Talk to some of the people who were around in the very early days of automotive electronics and you get an idea of just how much the industry has changed. Back in the day, some 40 years ago, industry executives knew nothing about electronics and cared less. No so today. One can drown in the alphabet soup of systems engineering efforts aimed at improving reliability.
“In North America and France, most customers use CMMI,” says Martin Thoone, vice president of electronics engineering at TRW Automotive. “In Germany, the focus is more on Automotive SPICE. The tools are about 90% common with the rest some specific requirements that the Europeans have.” TRW engineering processes meet both standards. Thoone says customers are also mandating that suppliers meet the requirements of ISO 26262, though it’s not yet a formal standard.
“It’s impossible to look at all of these process models as equal and satisfy all of them – it’s playing ‘Whac-A-Mole,’” advises Jeff Dalton, a certified CMMI lead appraiser and president of Broadsword Solutions Corp.

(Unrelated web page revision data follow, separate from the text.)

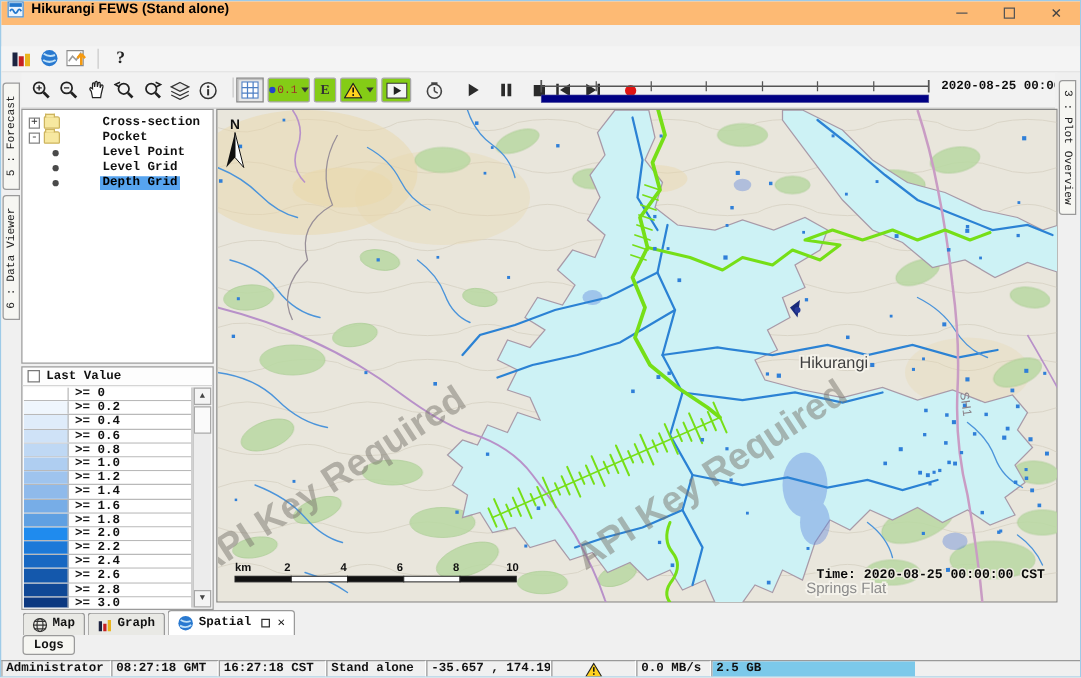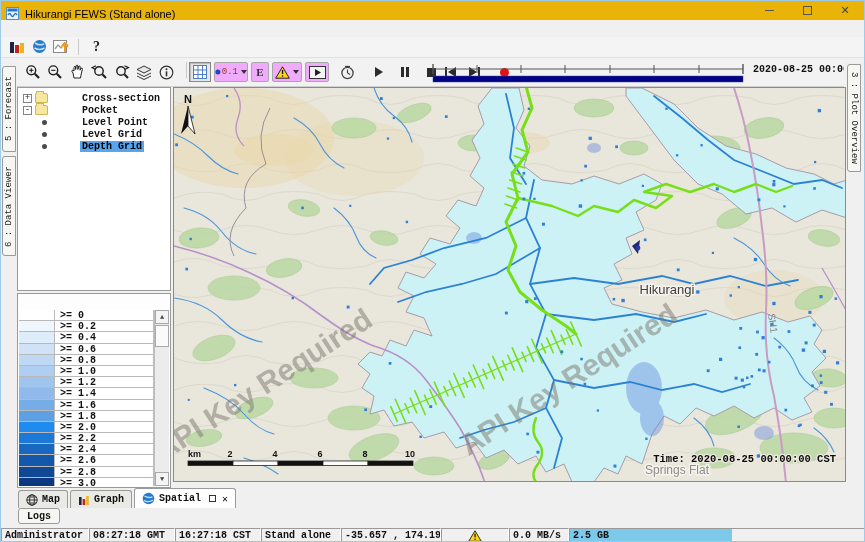--- a/index.html
+++ b/index.html
@@ -9,7 +9,7 @@
   .mono { font-family:"Liberation Mono","DejaVu Sans Mono",monospace; }
 
   
-  #titlebar { position:absolute; left:0; top:0; width:100%; height:19px; background:#eab308; display:flex; align-items:flex-end; }
+  #titlebar { position:absolute; left:0; top:0; width:100%; height:19px; background:#fdba74; display:flex; align-items:flex-start;font-weight:bold; }
   #app-icon { width:13px; height:13px; margin:0 6px 0 5px; border:1px solid #4d8fcc; background:#eaf4fd; display:flex; align-items:center; justify-content:center; }
   #title-text { font-size:11px; color:#000; }
   #win-controls { margin-left:auto; display:flex; height:100%; }

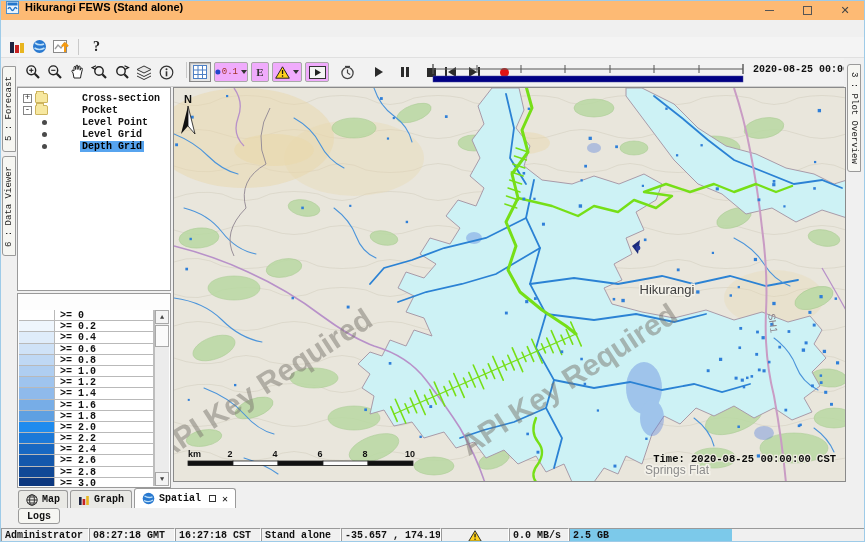--- a/index.html
+++ b/index.html
@@ -31,7 +31,7 @@
   
   #toolbar2 { position:absolute; left:16px; top:57px; width:829px; height:29px; background:#f2f2f2; border-bottom:1px solid #cfcfcf; }
   .t2 { position:absolute; top:4px; height:20px; display:flex; align-items:center; justify-content:center; }
-  .tool-btn { border:1px solid #a8a8a8; background:#f0abfc; border-radius:2px; }
+  .tool-btn { border:1px solid #a8a8a8; background:#84cc16; border-radius:2px; }
   .tool-pressed { border:1px solid #888; background:#e7e7e7; box-shadow:inset 1px 1px 1px rgba(0,0,0,.2); }
   .drop-arrow { width:0; height:0; border-left:3px solid transparent; border-right:3px solid transparent; border-top:4px solid #333; margin-left:3px; }
   .play-tri { width:0; height:0; border-top:5px solid transparent; border-bottom:5px solid transparent; border-left:8px solid #2b2b2b; }

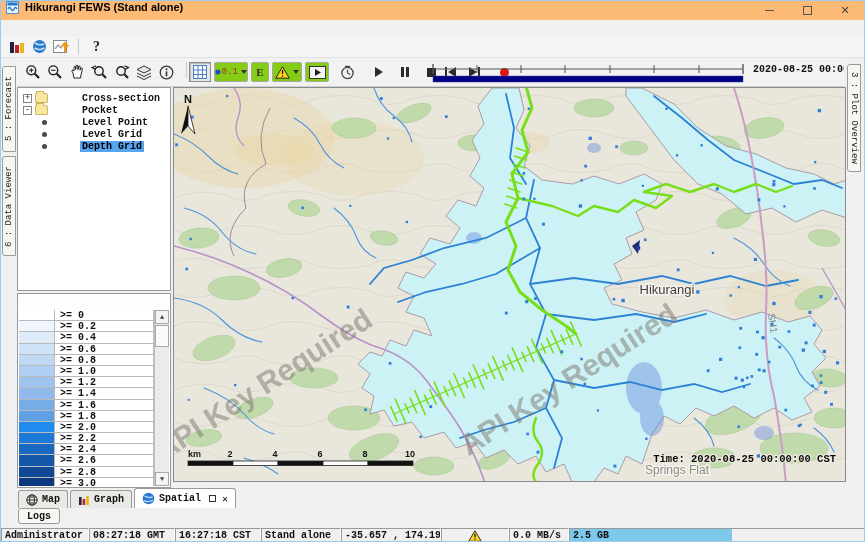--- a/index.html
+++ b/index.html
@@ -312,6 +312,10 @@
   </div>
 
   <div id="legend-panel">
+    <div id="legend-header">
+      <span id="legend-checkbox"></span>
+      <span>Last Value</span>
+    </div>
     <div id="legend-table">
         <div class="leg-row">
           <div class="leg-swatch" style="background: rgb(255, 255, 255);"></div>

Dalton believes the quality of a systems engineering process is directly responsible for the quality of the product, “but what is overlooked is the quality of the people,” he says. “Every company at every level has heroes. Great people are what make great products, but great people can make much better products with a process like CMMI wrapped around what they do.”
Should organizations focus on becoming certified to CMMI Level 3? Dalton says no. “Putting yourself on the path to certification doesn’t give you the greatness you’re looking for,” he insists. “Forget about certification – worry about making your company great and the levels will come, and with CMMI as a roadmap, the other process models will fall in your lap. CMMI is a very broad and deep model that contains within it the keys to all of these other models.”